Un nouveau report-le 4e- dans le procès des 2 policiers lyonnais accusés de passage à tabac en marge d'une manifestation. En décembre 2019, Arthur Naciri avait été plaqué au sol et roué de coups au visage. Une scène ultra-violente-filmée- qui avait suscité un vague d'indignation sur fond de violences policières présumées...
Cet après-midi, Arthur Naciri est à bout. Son audience prévue depuis 1 an devant le tribunal judiciaire de Lyon a dû être reportée car une autre audience pour des vols à main armé dans des Établissements Mac Donald qui allaient demander de longues heures de débat, était planifiée à la même heure dans la même salle d'audience. Plus de deux ans après avoir gravement blessé par un brigadier et un gardien de la paix qui doivent répondre de "violences volontaires" et après plusieurs reports, le jeune homme voit une nouvelle fois ses chances de procès s'éloigner...
Des menaces face caméras au sein du palais de justice
Le temps que les journalistes présents dans la salle des pas perdus se préparent pour leur interview, un homme qui fait partie du groupe des mis en cause s'approche très près du jeune homme et met un doigt sur sa bouche, une intimidation flagrante pour qu'il se taise. "C'est la honte ! J'espère que vous avez filmé ! Menacé ici au sein d'un palais de justice" L'assemblée est choquée par ce geste. La colère gronde.
"Le temps qu'ils ont pris à faire le report, nous, on aurait fait le procès"
Arthur Naciri se remet de la scène qu'il vient de vivre. Estomaqué. Mais le combat qui l'anime est plus fort. Il reprend vite ses esprits et se tourne vers les journalistes. "Moi, je veux pouvoir vivre moi aussi. Ça fait 4 fois qu'on vient. 4 fois qu'on prépare, qu'on travaille. On ne pense qu'à ça !"
La prochaine séance a été reportée en septembre. "Je vais passer tout mon été à penser à ça !" explique Arthur. L'incompréhension le gagne face au fait d'avoir calé deux audiences simultanément. "Ils sont nuls !" s'écrit-il en pointant du doigt la salle d'audience qu'il vient de quitter.
Le jeune homme est en pleine confusion face à l'inaction du système judiciaire. Pour lui, les images de la scène sont imparables, incontestables. "A chaque fois, ils mettent 2 heures à nos faire des reports. Nous, on est là, on, leur montre les images.
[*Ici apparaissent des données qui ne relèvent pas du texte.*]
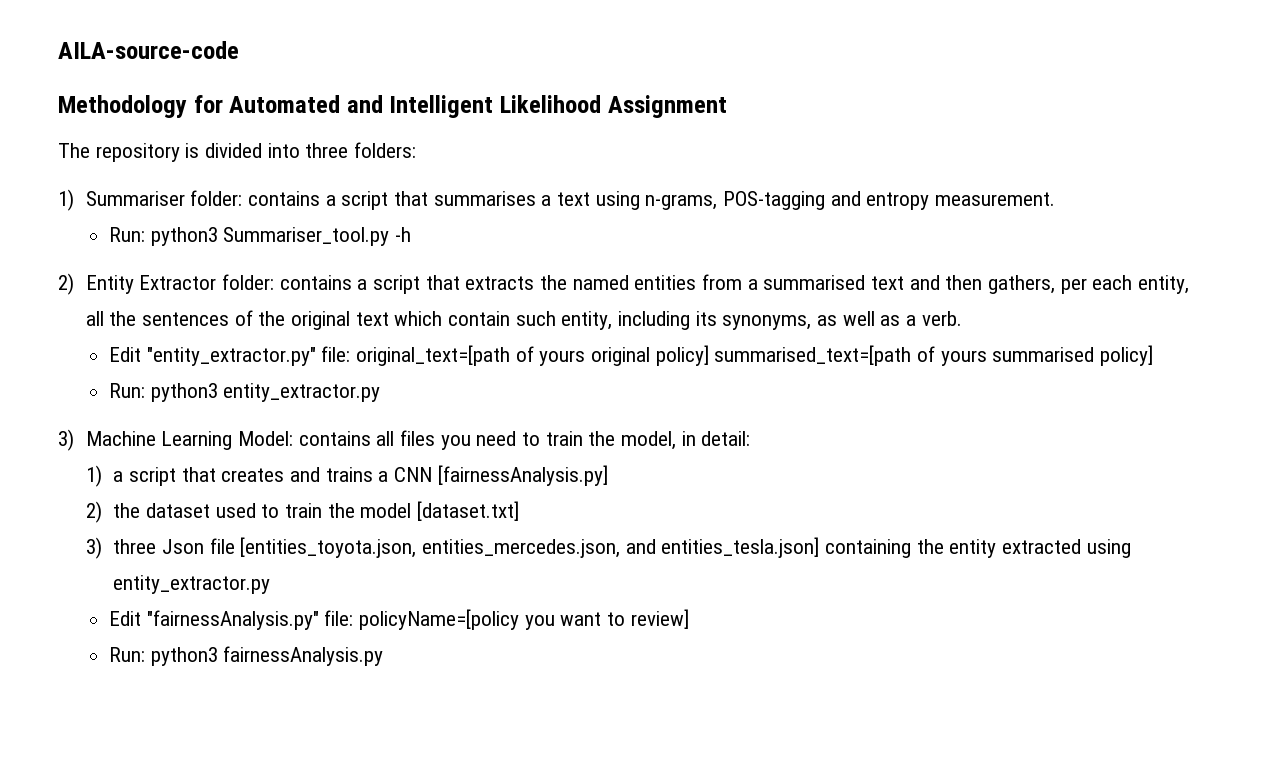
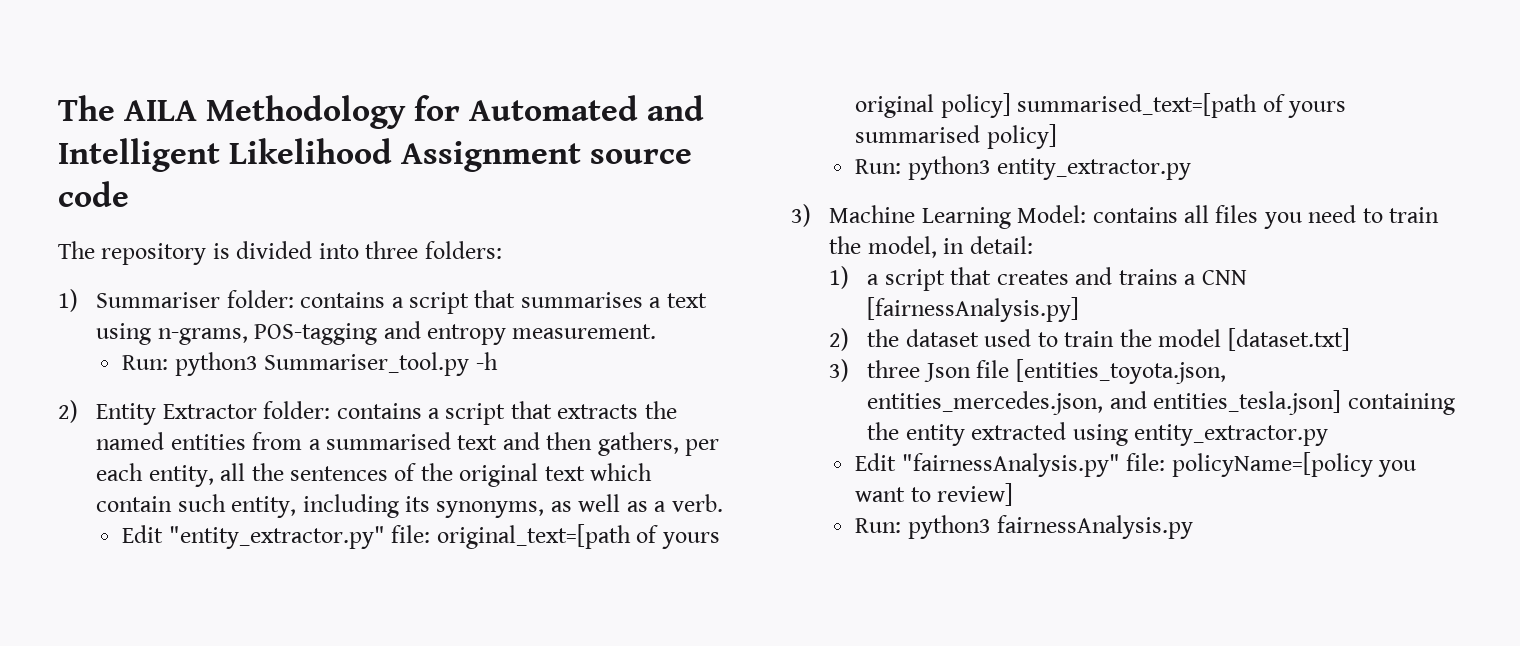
- AILA-source-code
- Methodology for Automated and Intelligent Likelihood Assignment
+ The AILA Methodology for Automated and Intelligent Likelihood Assignment source code

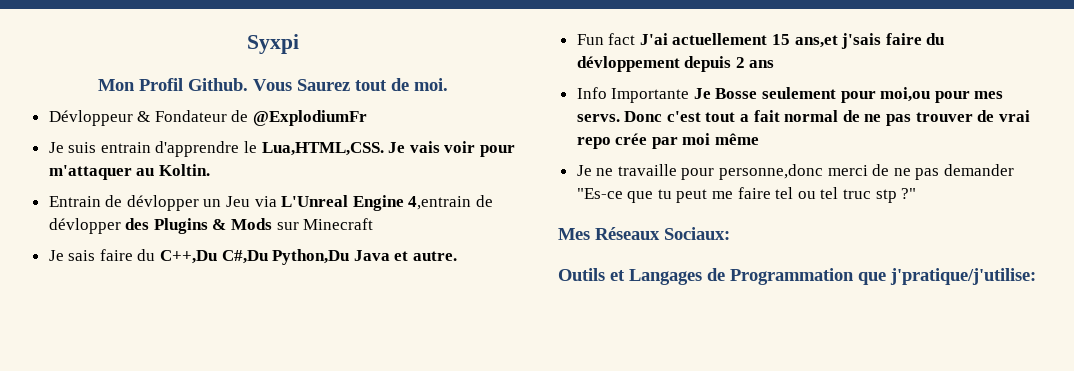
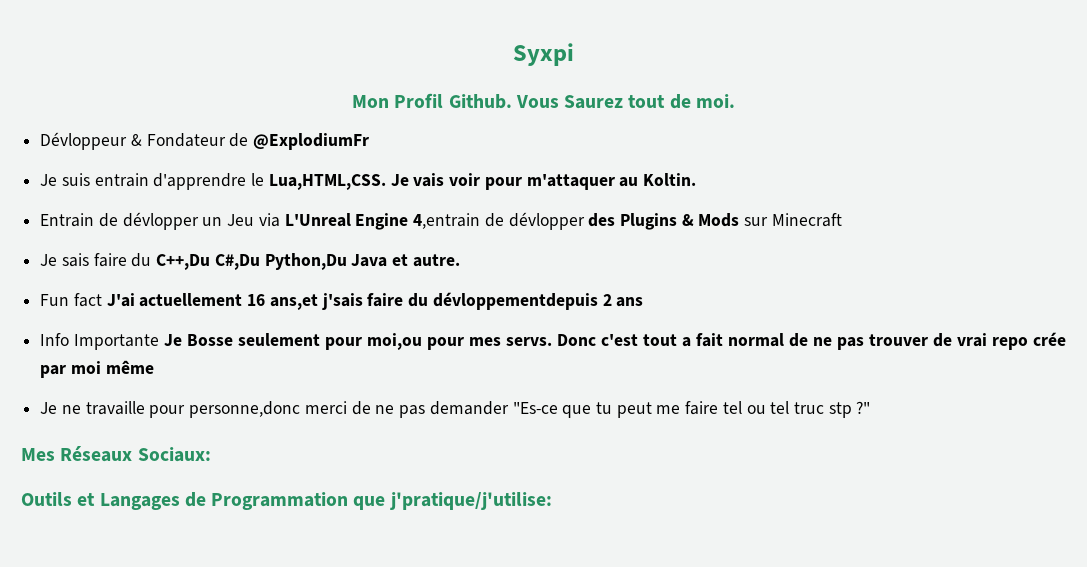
- Fun fact J'ai actuellement 15 ans,et j'sais faire du dévloppement depuis 2 ans
+ Fun fact J'ai actuellement 16 ans,et j'sais faire du dévloppementdepuis 2 ans

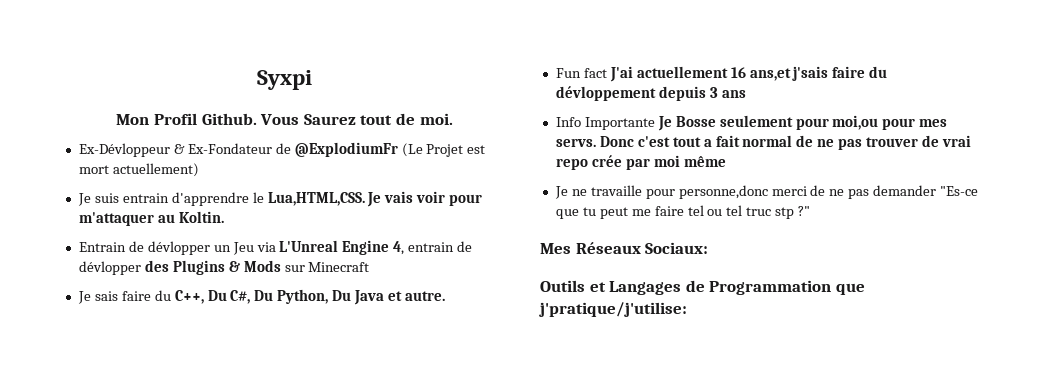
- Dévloppeur & Fondateur de @ExplodiumFr
+ Ex-Dévloppeur & Ex-Fondateur de @ExplodiumFr (Le Projet est mort actuellement)
- Entrain de dévlopper un Jeu via L'Unreal Engine 4,entrain de dévlopper des Plugins & Mods sur Minecraft
+ Entrain de dévlopper un Jeu via L'Unreal Engine 4, entrain de dévlopper des Plugins & Mods sur Minecraft
- Je sais faire du C++,Du C#,Du Python,Du Java et autre.
+ Je sais faire du C++, Du C#, Du Python, Du Java et autre.
- Fun fact J'ai actuellement 16 ans,et j'sais faire du dévloppementdepuis 2 ans
+ Fun fact J'ai actuellement 16 ans,et j'sais faire du dévloppement depuis 3 ans

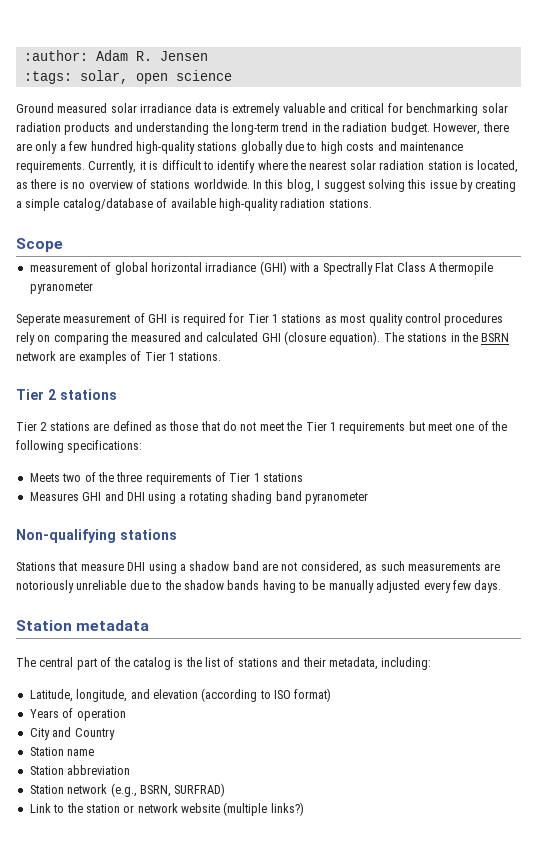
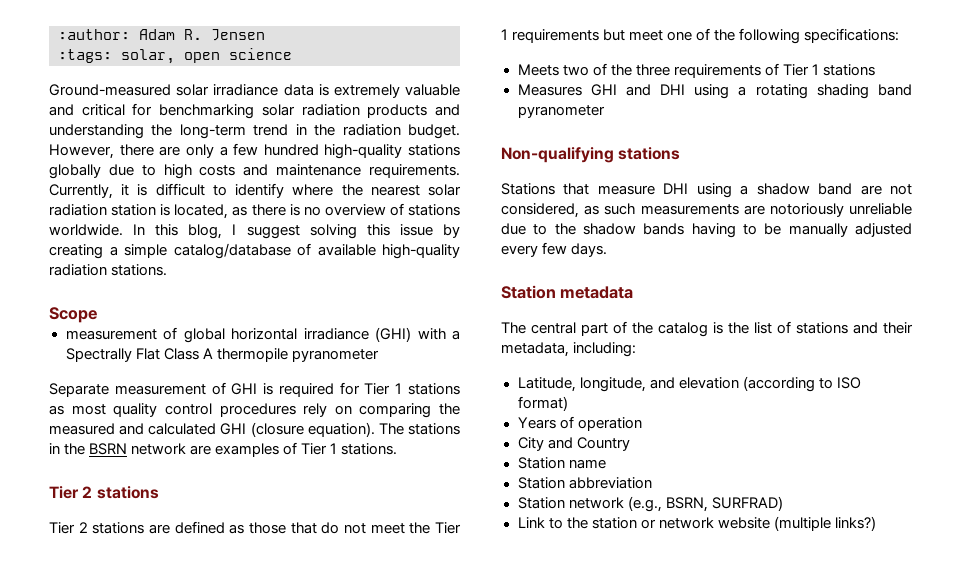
- Ground measured solar irradiance data is extremely valuable and critical for benchmarking solar radiation products and understanding the long-term trend in the radiation budget.
+ Ground-measured solar irradiance data is extremely valuable and critical for benchmarking solar radiation products and understanding the long-term trend in the radiation budget.
- Seperate measurement of GHI is required for Tier 1 stations as most quality control procedures rely on comparing the measured and calculated GHI (closure equation).
+ Separate measurement of GHI is required for Tier 1 stations as most quality control procedures rely on comparing the measured and calculated GHI (closure equation).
En 30 minutes c'est réglé". Face à sa détresse, son père brandit la photo du visage de son fils en sang imprimée en grand format.
Le silence de la justice
Son avocat, même s'il explique en partie les événements par le manque d'effectifs de la justice, est tout aussi perplexe devant ce report. "Les 2 prévenus travaillent et partent en vacances visiblement. Ils ont une vie tout à fait normale. Par contre pour mon client, il y a l'attente, il y a l'espoir, la volonté que la justice éclate et de pouvoir parler" mais loin de lui l'idée de faire un pronostic sur la suite.
Arthur Naciri ne s'est toujours pas exprimé à part devant l'IGPN, sinon il n'a jamais pu prendre la parole, jamais pu entendre ce que disent les policiers et il se retrouve devant ce mur du silence. Il a besoin de parler
Maitre Thomas Fourrey, avocat de la partie civile
Dans l'attente du jugement, aucune indemnisation n'est lancée. Arthur doit tout financer, seul. Un sacré budget qui l'oblige à avoir deux emplois. Il a eu 9 dents cassées, une fracture de la mâchoire et la cloison nasale déviée. "J'ai encore des problèmes. Je vais encore voir le dentiste dans 10 jours. J'ai le droit d'en sortir non ? Tout ça c'est des frais, de la sueur, de la souffrance. J'ai encore mal aux dents, je n'en dors pas la nuit. Je ne pense qu'à ça".